In der gesetzlichen Krankenversicherung herrscht das Umlageverfahren. Die laufenden Beitragseinnahmen werden zur vollständigen Finanzierung der laufenden Ausgaben der Mitglieder eingesetzt. Weil aufgrund der demografischen Entwicklung immer weniger Einzahler für immer mehr Rentner und ältere Personen finanziell eintreten müssen, macht auch die schlechte Entwicklung in der gesetzlichen Rentenversicherung nicht vor der gesetzlichen Krankenversicherung halt. Vielmehr sorgen die fortlaufenden durch die Bundesregierung ins Leben gerufenen Gesundheitsreformen für immer stärkere Einschnitte im Versicherungsschutz bzw. Erhöhungen der finanziellen Belastung für den Versicherten.

Eine private Krankenversicherung bietet hingegen für den erlesenen Kreis der freiwillig Versicherten erhebliche Vorteile. Der Versicherungsbeitrag wird hier im Sinne des Kapitaldeckungsprinzips in zwei Schichten gesteckt. Mit einem Teil des Beitrages werden die laufenden Ausgaben der Versicherungsgemeinschaft finanziert, der andere Teil des Beitrags fließt in den Aufbau der sogenannten „Kapitalreserven“. Mit den Kapitalreserven werden die im Alter steigenden Gesundheitskosten vorfinanziert, sogenannte „Alterungsrückstellungen“ gebildet.

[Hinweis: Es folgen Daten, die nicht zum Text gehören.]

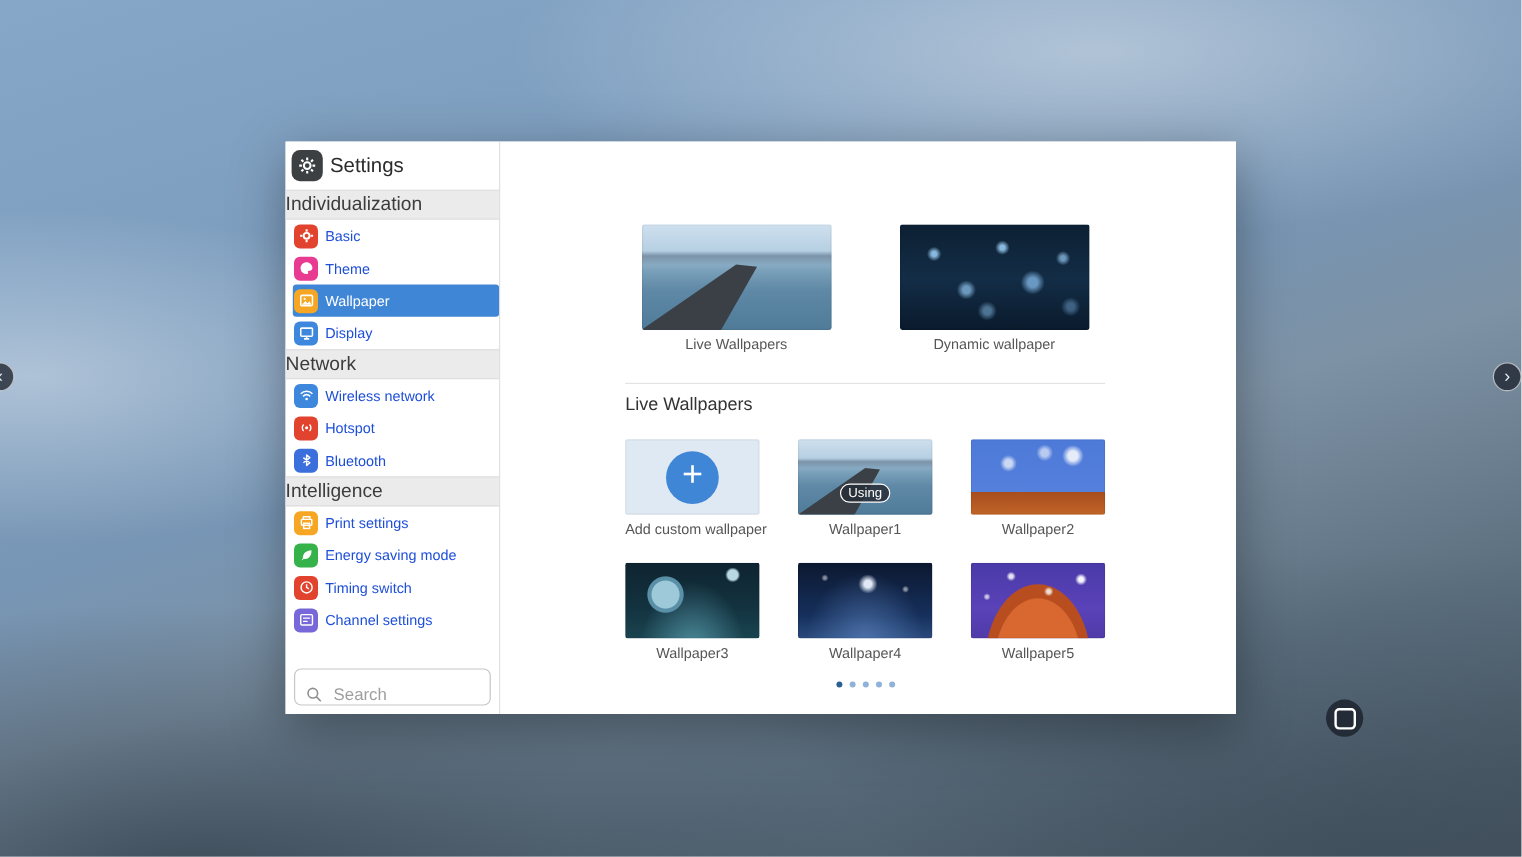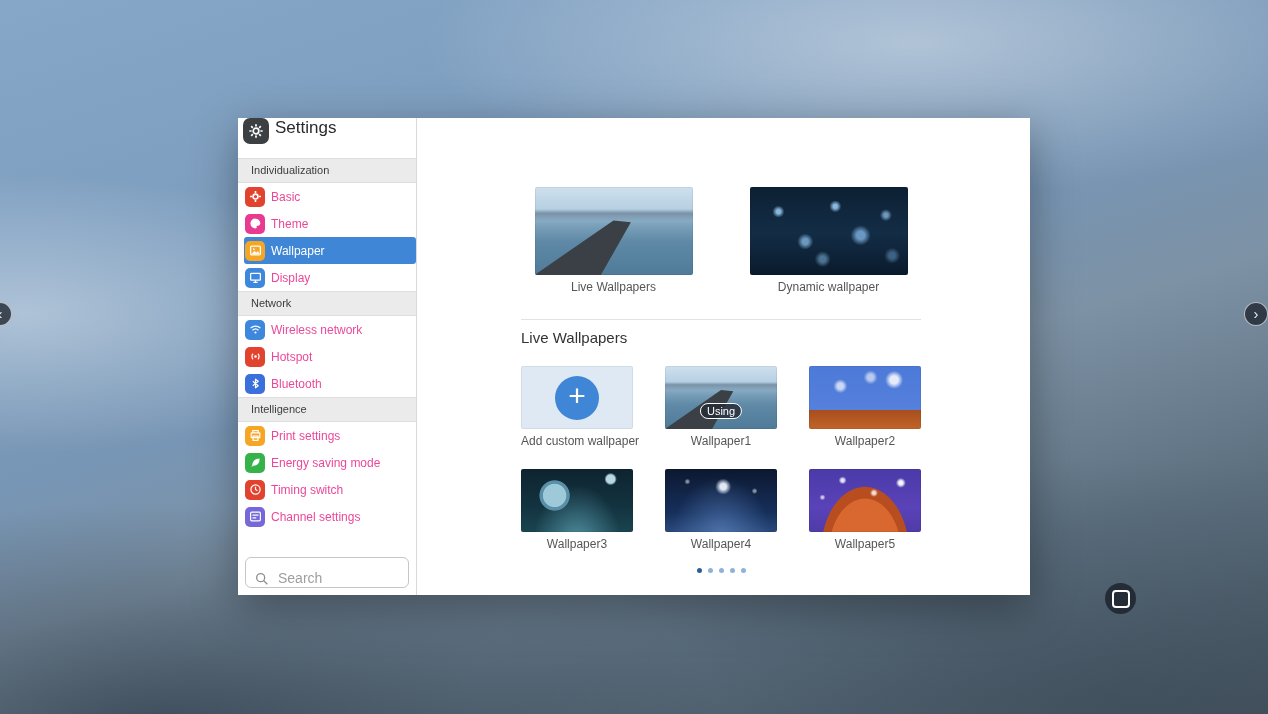"Settings" .sb-header { align-items: flex-start -> center }
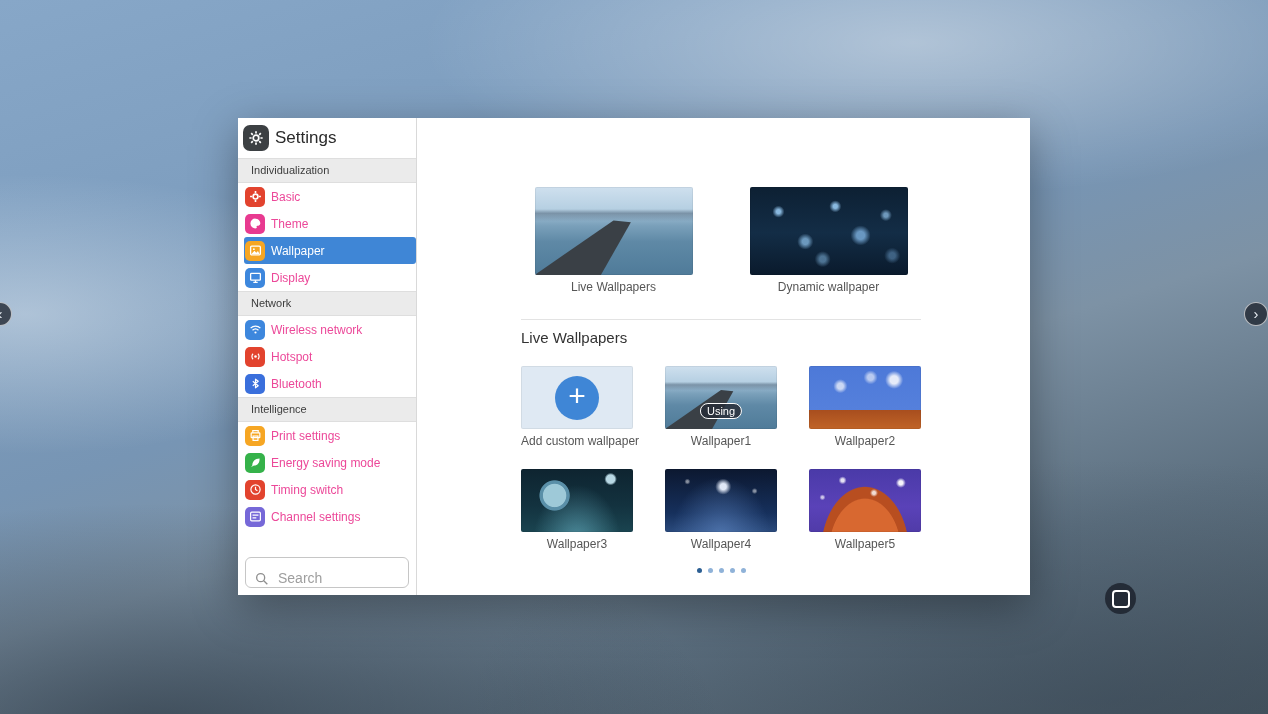"Individualization" .sb-section { font-size: 11px -> 16px; padding-left: 13px -> none }
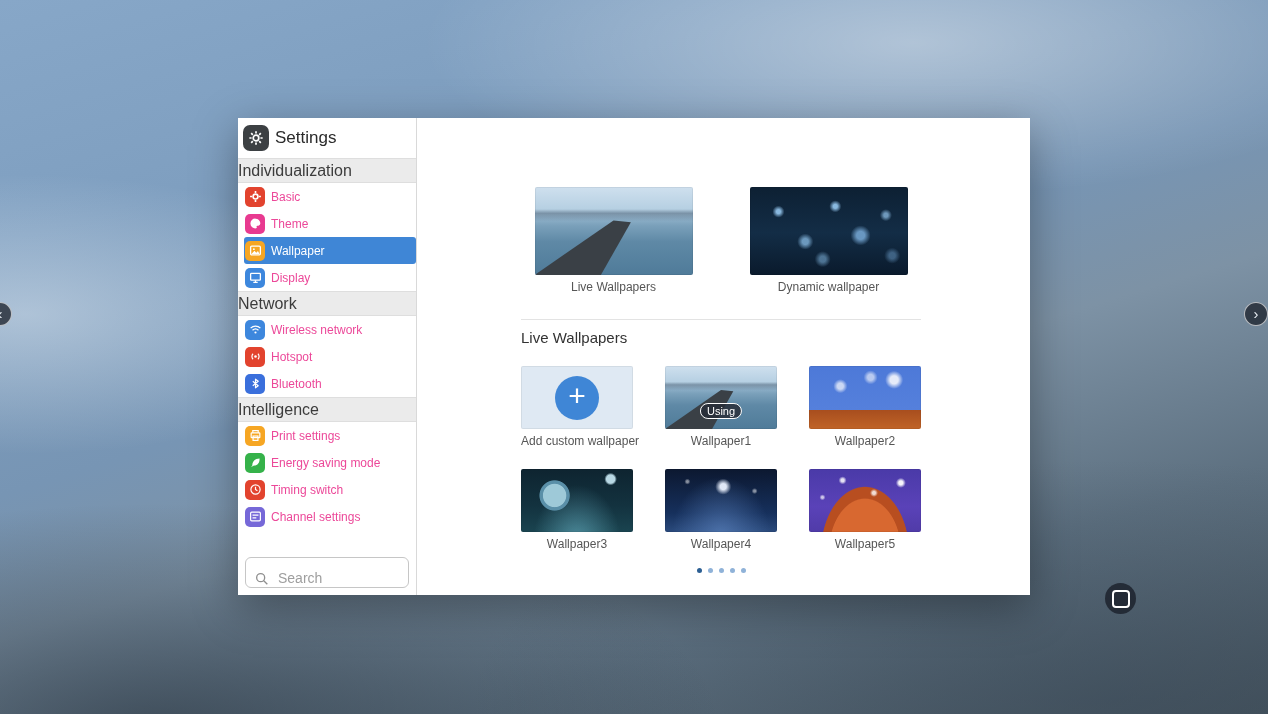"Basic" .sb-label { color: #ec4899 -> #1d4ed8 }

Die private Krankenversicherung konnte in den letzten Jahren und Jahrzehnten fortlaufend Alterungsrückstellungen aufbauen. Auch die am Kapitalmarkt erwirtschafteten Erträge kommen zum größten Teil der Alterungsrückstellung zugute. Diese dienen sowohl der zusätzlichen finanziellen Absicherung des Unternehmens selbst, jedoch auch der zusätzlichen finanziellen Sicherheit des einzelnen. Die Beiträge werden in der PKV über die gesamte Vertragslaufzeit derart kalkuliert, dass dieser in jungen Jahren oberhalb der tatsächlich in Anspruch genommenen Gesamtleistungen liegt, und im Alter auf unterhalb der Leistungsgrenze verringert.